Sunday, December 31, 2017

Manhattan College Hoops Doubleheader (without Manhattan)

A few days ago, I ran into an English couple who are honeymooning in America for the next 3 months. They said that they are interested in sport, so I told them about some options in NYC over the next few days. There does happen to be a lot of college basketball on the final weekend of the year, and I suggested a Columbia Lions game as the most convenient. With the 1 train skipping all stops between 96th and 157th, we took the M5 bus up Riverside Drive, a much quieter and more scenic option. Upon arriving, we picked up our tickets and entered Levien Gymnasium, at the corner of 120th and Broadway.

With most students away for the holidays, the gym was only about half full, with the majority sitting on the east side as usual. The Maine Black Bears were the visitors and they were thoroughly outmatched, as Columbia took a 46-27 lead at halftime and won handily 83-71, with the score made respectable by the Lions resting their starters for the last few minutes. The game moved quickly although there were 38 total fouls, and it was a good introduction to mid-major college hoops for my friends.

After saying goodbye as they headed downtown for some touring, I continued on to the second stop of the afternoon: a Division III basketball game at Hunter College Sportsplex. This gym is located in Hunter College at the corner of Lexington and 68th, right where the 6 train stops. Just walk in, tell security where you are going, and take the escalator down two flights and there you are - an actual NCAA venue in central Manhattan.

On this day however, it was not Hunter College who was playing, but the NYU Violets, who also call this their home gym. As their hockey games are free, I expected the same for basketball, but in fact they charge $5. However, you get an excellent hard ticket and there was a doubleheader, so it is well worth the price. Amazing that a small school like this can print out special tickets for this day only but the Atlanta Falcons can't.

Note the UAA logo at the top; this is for the University Athletic Association to which NYU athletics belongs. Hunter College plays out of the City University of New York (CUNY) conference, which consists of 9 schools around NYC and will provide me with more venue opportunities in the new year, as my long-distance travel will be curtailed.

On this day, the south bleachers were folded in, so the 266 in attendance got cozy on the north side.

There are banners on one wall, but they are for the Hunter College Hawks. I'll probably stop by once to see them too, though it won't count as a new venue.

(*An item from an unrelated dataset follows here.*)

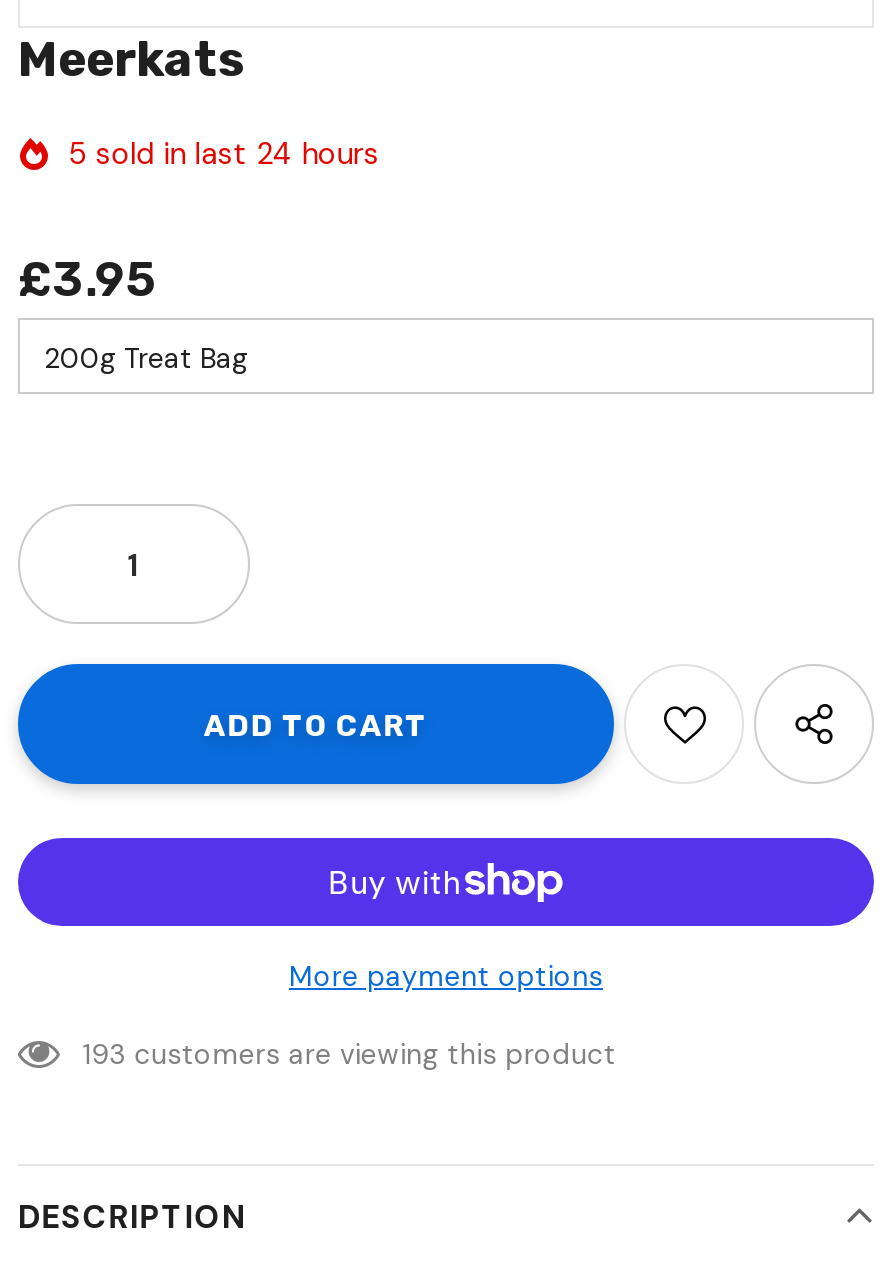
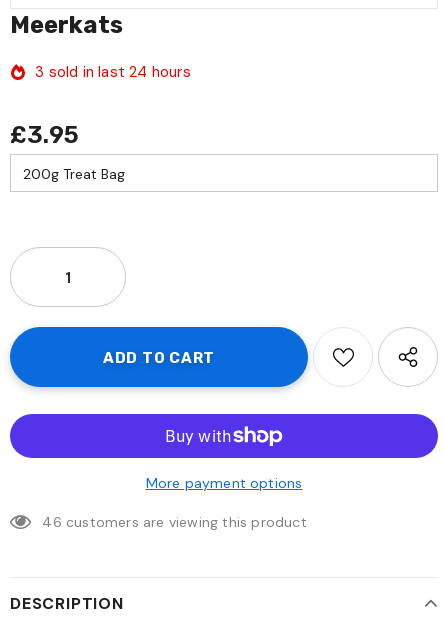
- 5 sold in last 24 hours
+ 3 sold in last 24 hours

- 193 customers are viewing this product
+ 46 customers are viewing this product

Penn State Altoona were the visitors, and they were the better team early, taking a nine-point lead into halftime. Or so we thought. As NYU was dribbling out the half, the whistle blew as the buzzer sounded. Travelling was called and the Lions had 0.9 seconds given back to score a miracle trey, which is exactly what they did. Aubrey Washington took the inbounds pass, turned, and launched a prayer that found nothing but net to make it 47-35 at the break. The advantage remained in double digits through much of the second half but down 13 with 8:45 to go, NYU went on an 11-2 run to make it close, and then chipped away, tying the game at 77 when Ross Udine missed two free throws, grabbed his own rebound, and heaved an unlikely three pointer with just under a minute to go. Unfortunately, a NYU foul on a PSA rebound gave the visitors a couple of free throws, which they made, and after Udine missed a layup, a necessary foul led to the final two points as Penn State Altoona won 81-77.

For me, it was quite interesting to see mid-major and Division III hoops in quick succession. There is no doubt that Division I is more polished (24 turnovers compared to 39 and several pretty plays) while this game had far fewer set plays and more running and gunning, but it was also more entertaining. If you enjoy live sport of any variety, have a look at the lower divisions in NCAA, and you might be pleasantly surprised.


Manhattan College also had a game on this day, a 7:00 start up at Draddy Gymnasium in the Bronx. Too far to make it a Manhattan tripleheader unfortunately.

The Hunter College Sportsplex was venue #768 lifetime. I've updated my venue count so it is broken down by sport, and this was basketball court #138, one more than the number of hockey rinks. My claim to being a Canadian has taken a hit, though as Sharpy points out, basketball was invented by a Canadian, so I need not worry.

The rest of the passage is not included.